Bill Strauss helped co-found the multimillion-dollar company ProFlowers … with the current governor of Colorado. He owned two-time Breeders’ Cup Turf Sprint winner Mizdirection … with national sports radio voice Jim Rome. He partnered on horses … with NHL player Erik Johnson.

The Del Mar resident calls Hall of Fame-bound NFL quarterback Drew Brees a friend. He’s spent time in a dressing room with Bruce Springsteen. He’s stood near as Rolling Stones front man Mick Jagger ate at Pamplemousse Grille, the Solana Beach restaurant he co-owns with his brother and chef, Jeff.

So why, walking around Barn 41 on Thursday at venerable Churchill Downs, did the 62-year-old in an untucked shirt, hiking shoes and water-wicking pants seem more like a guy buying potting soil at Home Depot?

“You would never know his wealth or what his accomplishments are,” said Gary Applebaum, Strauss’ former roommate at Syracuse University. “You go into a restaurant, the bus boy, the waiter, he treats everybody the same. I know people who have money and look down on people. Not Bill.

“I’ve known him 45 years and he’s been the same way the whole time. He always has time for people. He’s a much better person than a businessman, I’ll tell you that much.”

Strauss owns the single biggest individual share of Hot Rot Charlie, one of the favorites in Saturday’s 147 Kentucky Derby.

The universe around Strauss staggers. The person navigating it injects the normalcy. He could boast. His nose could point skyward. He could wall himself off from the world.

Instead, he brokers in smiles and handshakes that melt the pretense.

“You wouldn’t know if Bill was a plumber or owned the whole plumbing business,” Doug O'Neill, Hot Rod Charlie’s trainer, said. “He’s very down to earth and businesslike. There’s nothing gaudy about him. If you didn’t know him, you wouldn’t have a clue about the amazing life he’s had.”

The power of flowers

Strauss displayed a knack for making money early on, starting with the kitchen of his fraternity at Syracuse.

As sophomores, Applebaum and Strauss split the annual role of maintaining the space, ensuring groceries were handled and whatever else required the unsteady hands of 19- or 20-year-olds. The pair asked if they could have the $700-or-so stipend that came with the gig in advance.

Then they bet every nickel of it on 1979 Derby winner Spectacular Bid.

“We doubled the money,” Applebaum said.

As a successful businessman, Strauss was told by a mutual friend about a young Princeton graduate with an idea to powerfully reshape global flower distribution via the internet.
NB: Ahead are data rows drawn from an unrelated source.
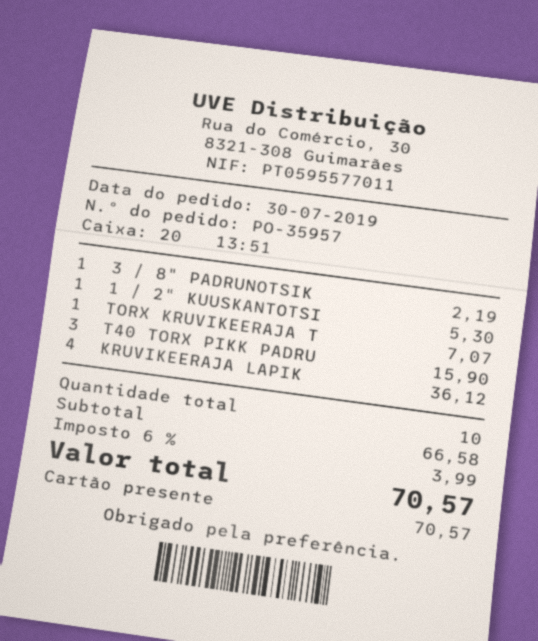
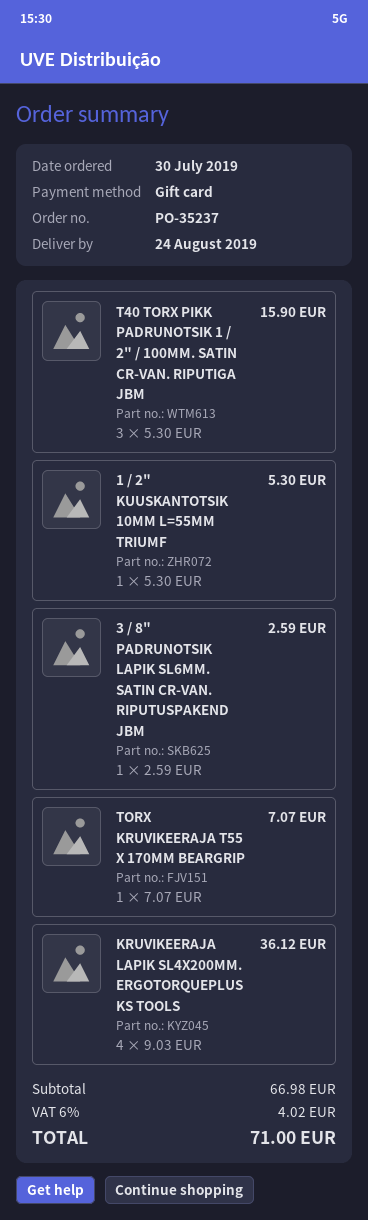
order number: PO-35957 -> PO-35237
3 / 8" PADRUNOTSIK: 1 for 2.19 -> 1 for 2.59
subtotal: 66.58 -> 66.98
tax: 6% = 3.99 -> 6% = 4.02
total: 70.57 -> 71.00

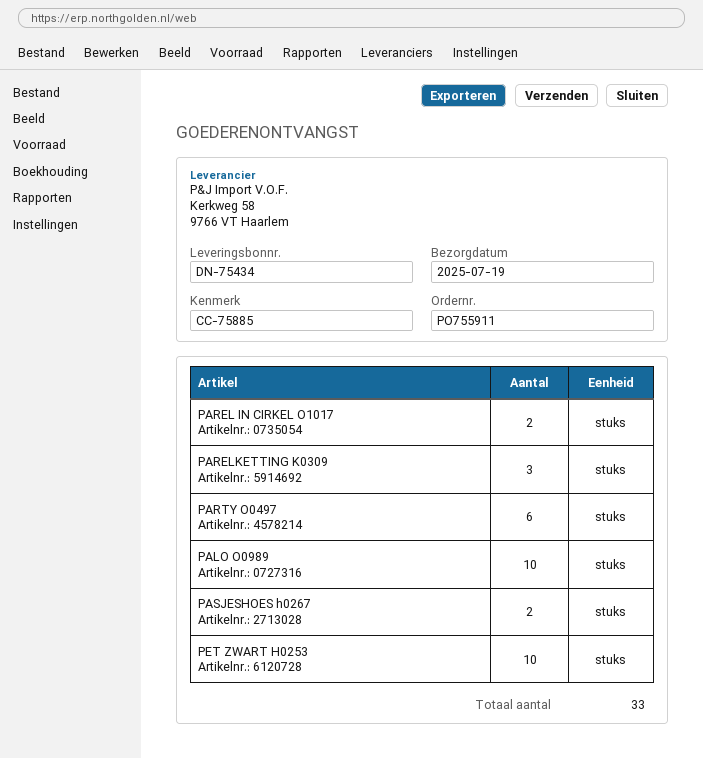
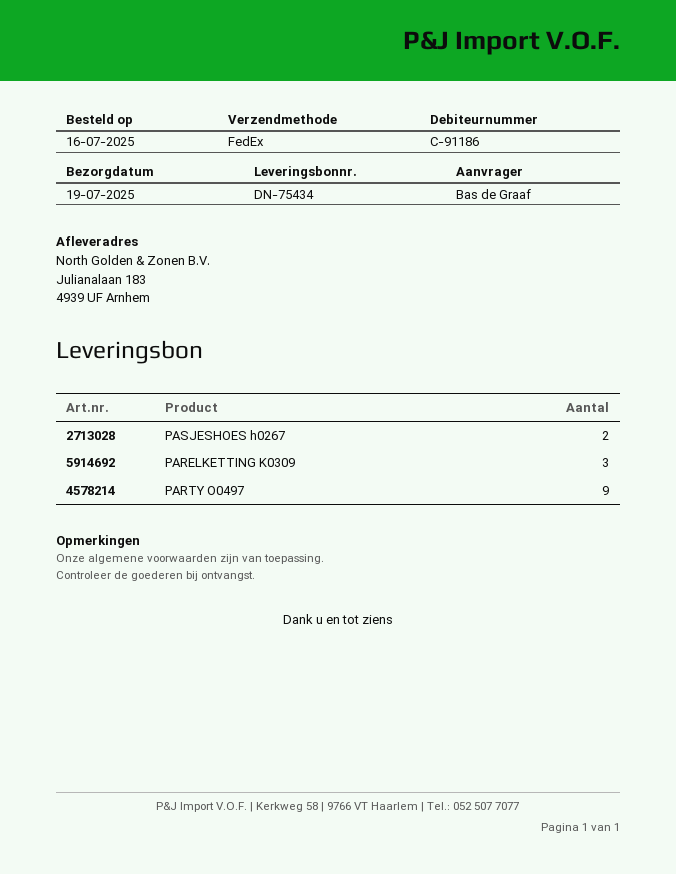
PAREL IN CIRKEL O1017: 2 -> none
PARTY O0497: 6 -> 9
PALO O0989: 10 -> none
PET ZWART H0253: 10 -> none

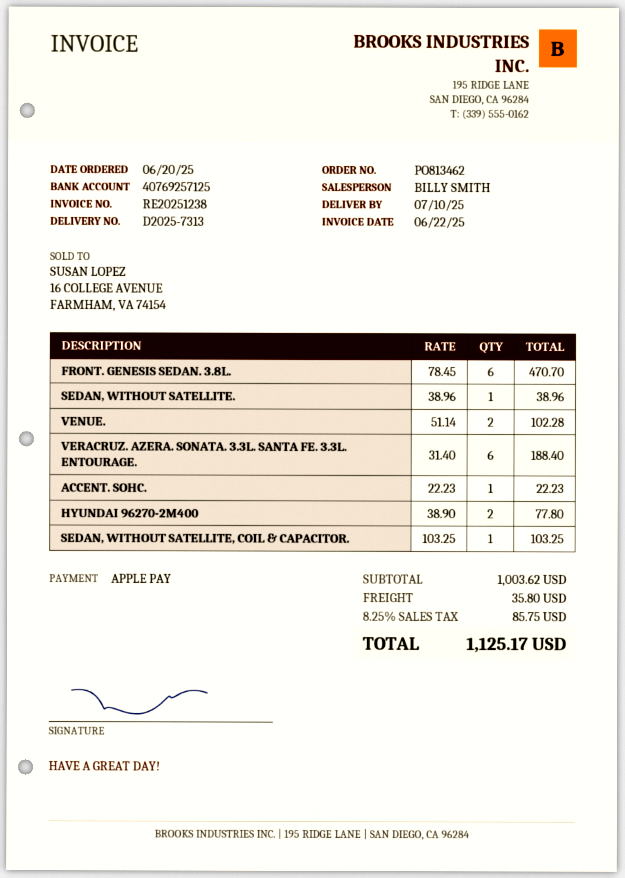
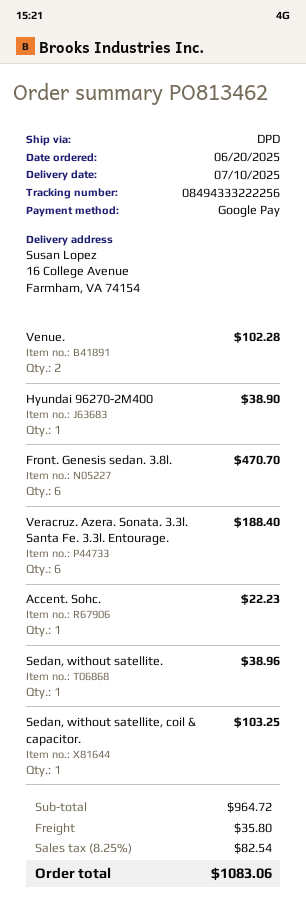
payment method: Apple Pay -> Google Pay
HYUNDAI 96270-2M400: 2 for 77.80 -> 1 for 38.90
subtotal: 1003.62 -> 964.72
tax: 8.25% = 85.75 -> 8.25% = 82.54
total: 1125.17 -> 1083.06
An introduction was brokered for Strauss to meet Jared Polis.

The more Strauss heard, the more he liked.

“At the time, the U.S. was like 15 or 16 in the world in per-capita consumption of flowers,” Strauss said. “I’m thinking, why is the wealthiest country in the world so bad at flowers? The reason was the supply chain. It was the root cause of the prices being too high.

“Jared used the internet to cut out all the middlemen. Before, flowers would go from a grower in South America to an importer in Miami to a wholesaler where you live, then to a local florist. By the time you get those flowers, they’ve been marked up every step of the way and they’ve aged every step of the way.”

Polis leveraged the reach of the web to go directly to growers and pay more, ensuring the fragile product could be shipped directly in bulk. Buying in volume came with an critical caveat: Growers would cater to the new company, offering the best quality and priority access.

The business mushroomed from two or three employees to 250.

“This way, the flowers are three to four days old by the time they get to the consumer, instead of 12 to 15 days old,” Strauss said. “So it’s a fresher product by 10 days, plus all that markup is gone. That was a better mousetrap.”

The company eventually sold as part of a $477 million deal.

Now, Polis serves as the governor of Colorado.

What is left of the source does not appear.